* _YOUR INSTRUCTIONS_:
When the line with "font-family: none ->" turns up below, begin repeating exactly, and carry on through the line with "html: none ->"; no pictures go into the copy.

* _DATA SHOWN_:
────────────────

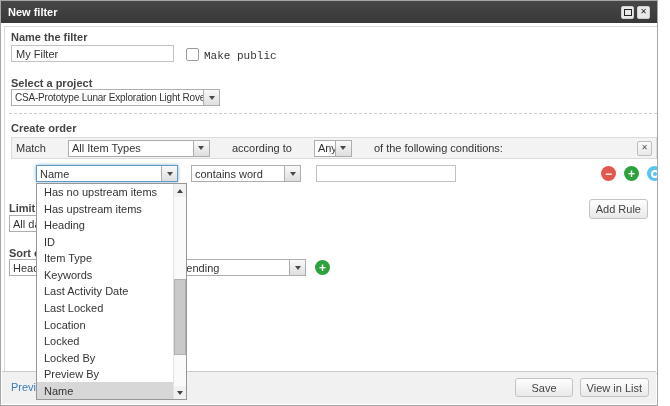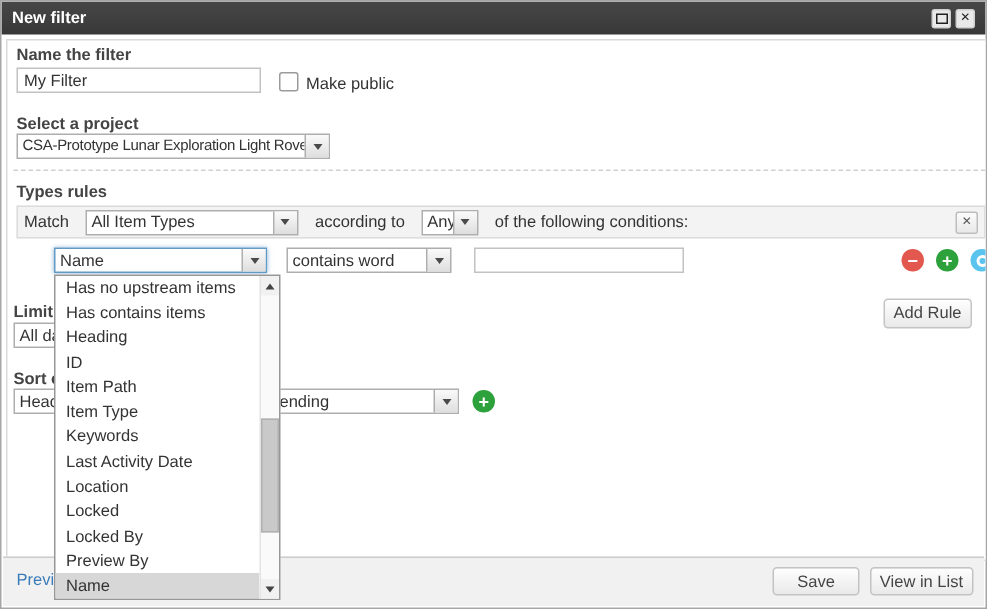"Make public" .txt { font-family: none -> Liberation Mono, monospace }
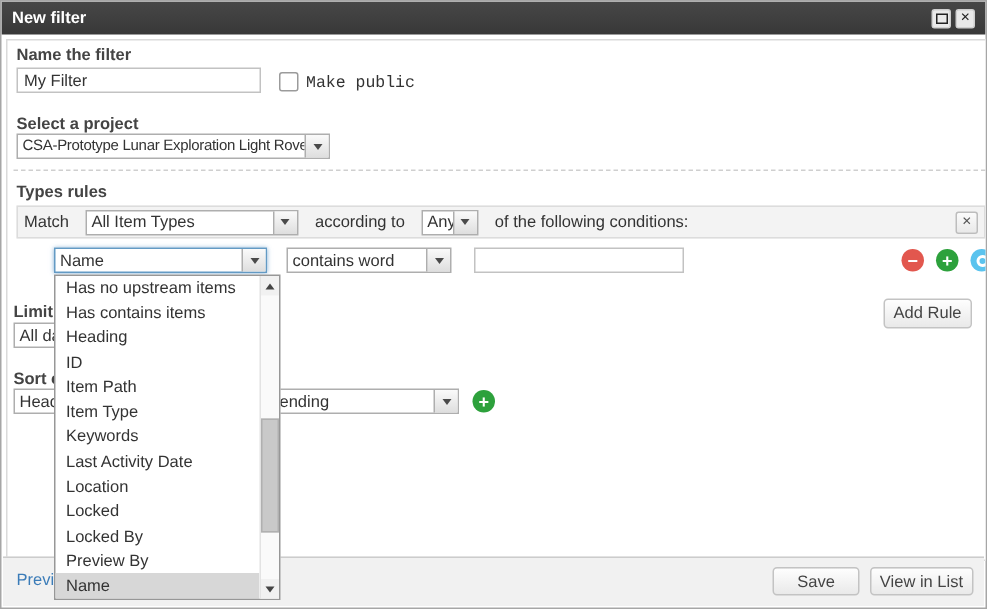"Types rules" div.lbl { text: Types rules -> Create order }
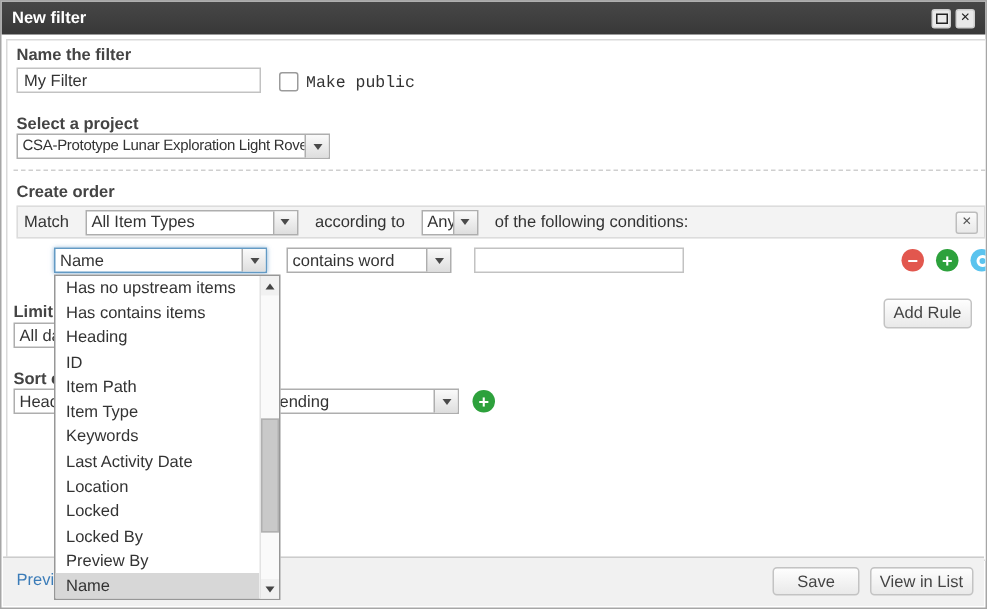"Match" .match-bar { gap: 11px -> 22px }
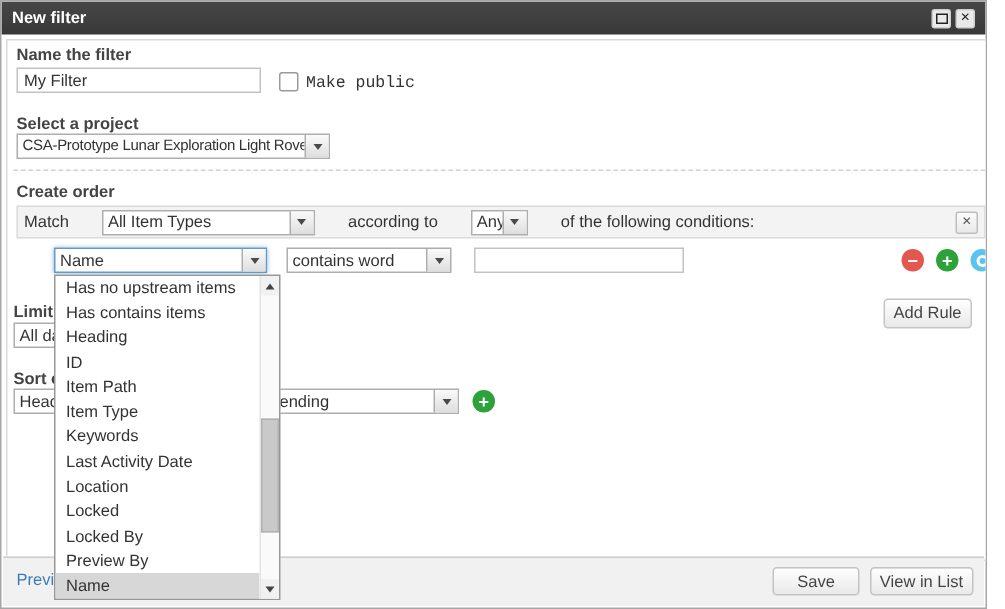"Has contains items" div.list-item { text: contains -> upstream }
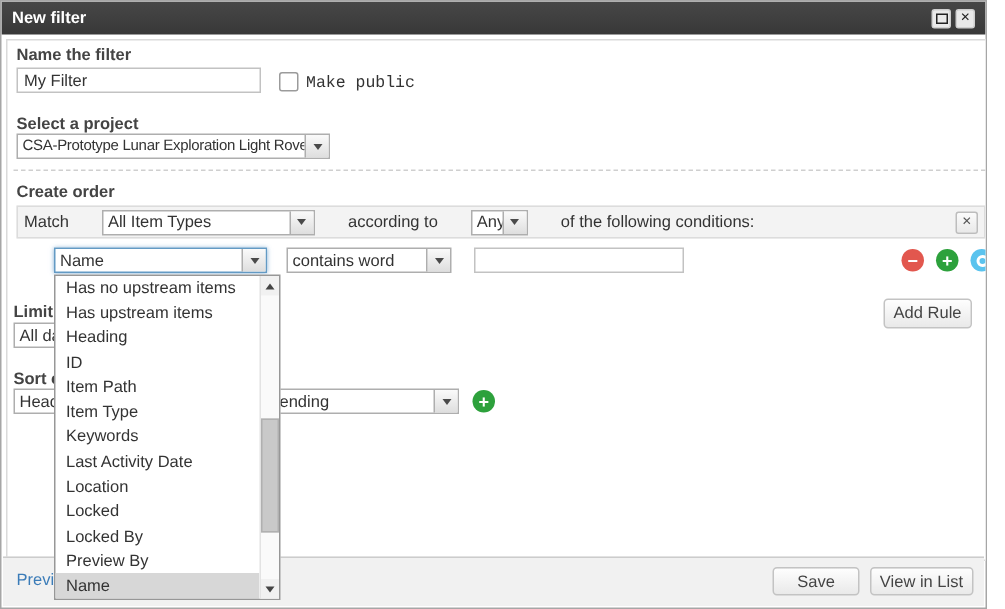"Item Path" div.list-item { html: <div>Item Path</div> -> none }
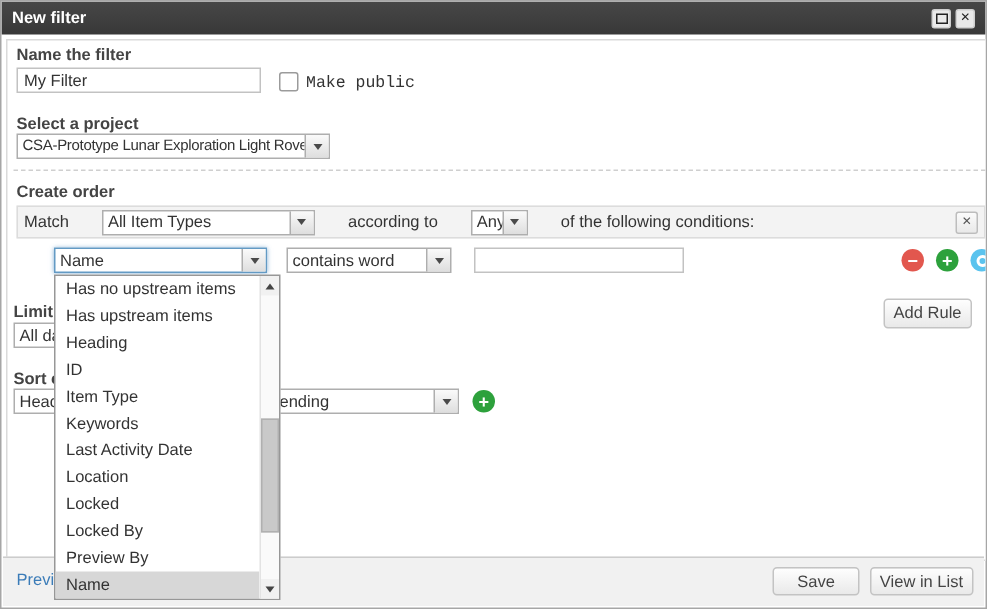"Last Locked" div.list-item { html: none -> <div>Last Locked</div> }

────────────────

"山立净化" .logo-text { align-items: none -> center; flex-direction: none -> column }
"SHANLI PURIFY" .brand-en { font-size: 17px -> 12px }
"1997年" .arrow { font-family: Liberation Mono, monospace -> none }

────────────────

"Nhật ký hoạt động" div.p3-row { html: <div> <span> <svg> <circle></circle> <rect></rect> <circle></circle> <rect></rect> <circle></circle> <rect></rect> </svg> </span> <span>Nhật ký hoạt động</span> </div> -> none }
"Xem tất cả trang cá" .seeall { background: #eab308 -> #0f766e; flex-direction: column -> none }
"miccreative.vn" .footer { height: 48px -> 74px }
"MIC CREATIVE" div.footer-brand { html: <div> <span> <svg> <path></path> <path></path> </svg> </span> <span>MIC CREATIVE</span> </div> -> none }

────────────────

* _RESPONSE BELOW_:
"Make public" .txt { font-family: none -> Liberation Mono, monospace }
"Types rules" div.lbl { text: Types rules -> Create order }
"Match" .match-bar { gap: 11px -> 22px }
"Has contains items" div.list-item { text: contains -> upstream }
"Item Path" div.list-item { html: <div>Item Path</div> -> none }
"Last Locked" div.list-item { html: none -> <div>Last Locked</div> }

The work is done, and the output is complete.